PI: Daniel Haider
Duration: Jan 2022 - Dec 2024
Funding: DOC Fellowship Program of the Austrian Academy of Sciences (A-26335)
Advisors and Collaborators: Peter Balazs and Martin Ehler (University of Vienna)
Modern deep learning models that include training deep artificial neural networks (DNNs) have widely been evolving towards “end-to-end” designs. This makes them less and less accessible and interpretable and as these black-box models rapidly find their way into our everyday lives, this has been becoming a severe issue. To address this, we have to identify rigorous mathematical formulations of the problems and conduct solid analyses to maintain control of what we casually call "artificial intelligence" in the future.
The project aims to contribute to exactly that by employing the potential of a frame-theoretic approach for the analysis of neural networks in full generality.
Assuming a general Hilbert space setting, we may consider a layer of a neural network to be the analysis operator of an associated sequence of functions from our space, followed by a piece-wise non-linearity. Despite neural networks being non-linear operators in finite dimensions, we are convinced that for the purpose of building a solid theory, it is very beneficial to consider infinite-dimensional settings as well. For example, the Hilbert space of infinite sequences of finite energy is closely tied to the theory of signal processing, hence also a very appropriate setting for deep learning.
For audio applications, the layers are often based on convolution, such that the linear part of such a layer can be interpreted as a filter bank decomposition. Since frames have a long tradition in audio engineering, also in this setting, a frame-theoretical approach is highly suitable.

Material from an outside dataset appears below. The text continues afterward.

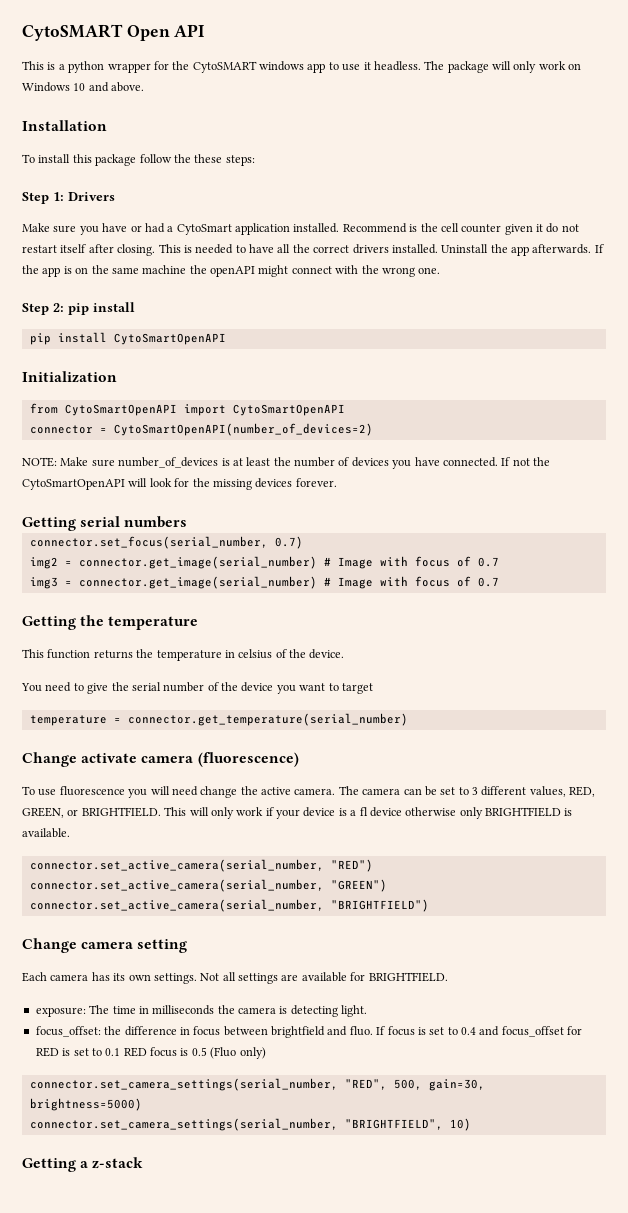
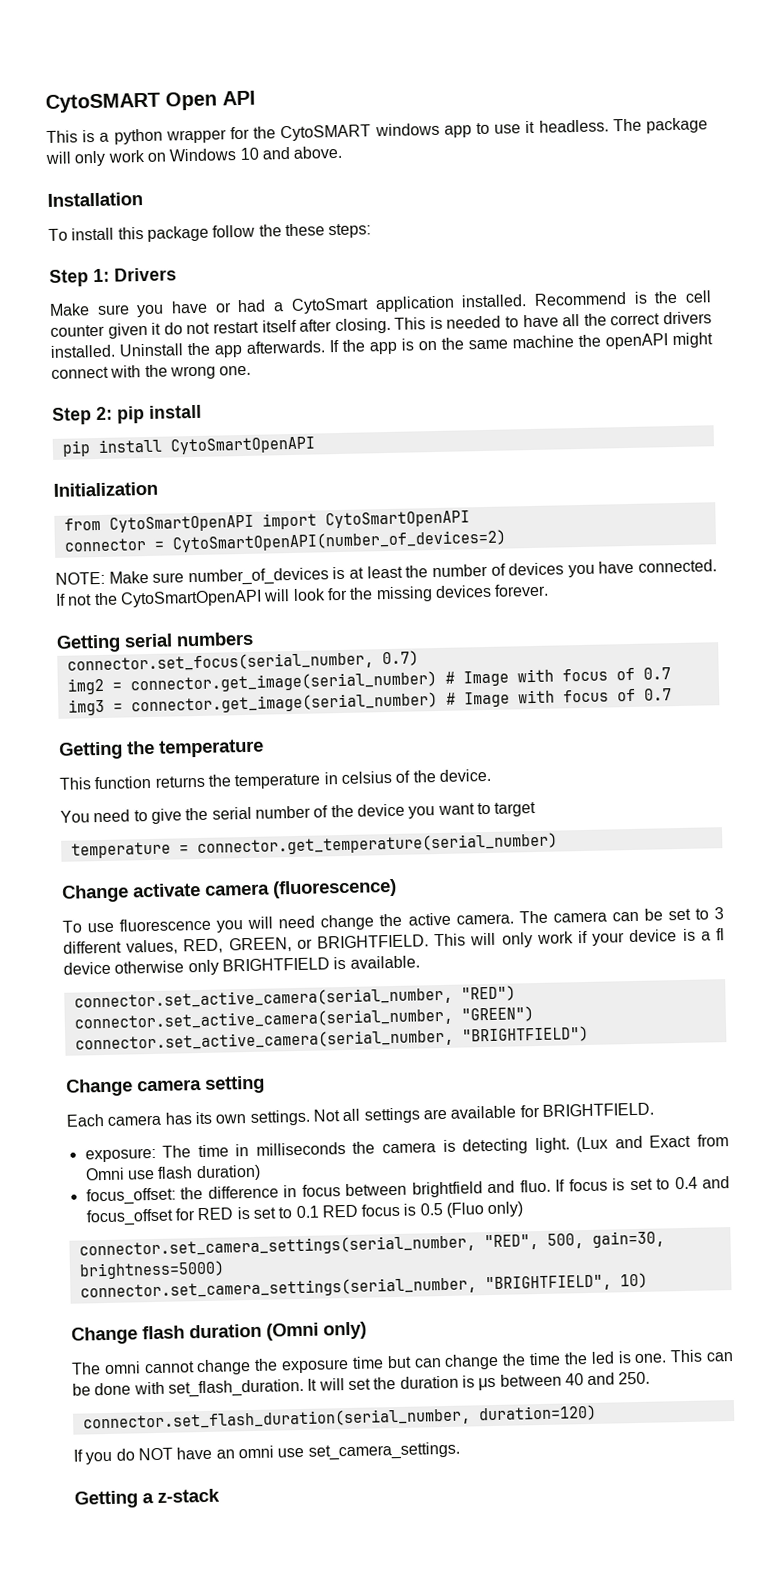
(368, 1011) none -> [576,1134,730,1153] [84,1164,261,1182] (Lux and Exact from Omni use flash duration)
(471, 1124) none -> [71,1321,367,1345] [71,1349,735,1376] [72,1371,651,1398] [82,1404,597,1432] [73,1441,460,1465] // Change flash duration (Omni only) // The omni cannot change the exposure time but can change the time the led is one. This can be done with set_flash_duration. It will set the duration is μs between 40 and 250. // connector.set_flash_duration(serial_number, duration=120) // If you do NOT have an omni use set_camera_settings.

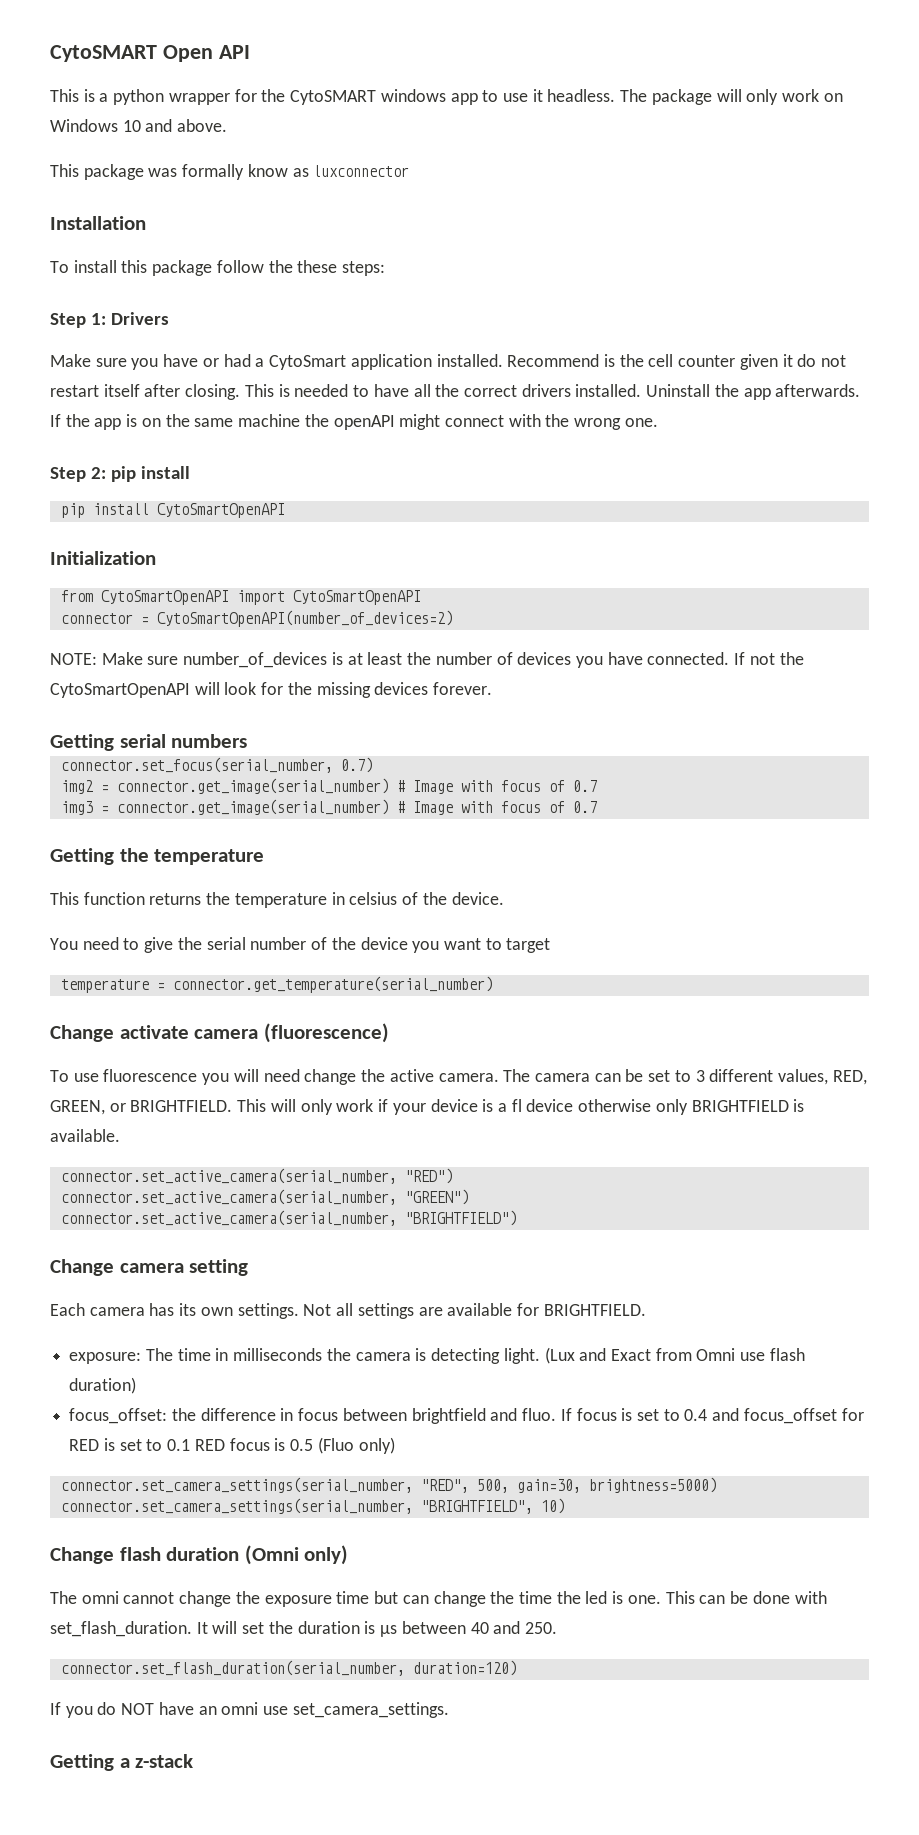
(343, 152) none -> [50,164,410,180] // This package was formally know as luxconnector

In a finite-dimensional setting, the frame associated with a network layer is just the collection of row vectors of the matrix representation of the linear transform. Here, finite frame theory provides efficient notation and perspectives that make rigorous stability analyses and the usage of duality concepts possible.
In applications, our approach makes particular sense at the early stage of a neural network, where it is assumed that the input data is transformed and prepared for the rest of the learning procedure. At this stage usually, also dimensionality is increased, in other words, redundancy is present. Exploiting the properties of a redundant frame, the effect of several classes of non-linearities on the frame analysis operator can be investigated well, yielding important stability results and reconstruction methods for injective layers of a neural network. A big emphasis here lies on the ReLU function.
In general, there are various algorithms from frame theory for the efficient computation of condition numbers, approximate and exact duals, etc.
All in all, the project seeks to deeply connect the theory of frames with the theory of neural networks so that this mathematical paradigm eventually gets established in the deep learning community one day.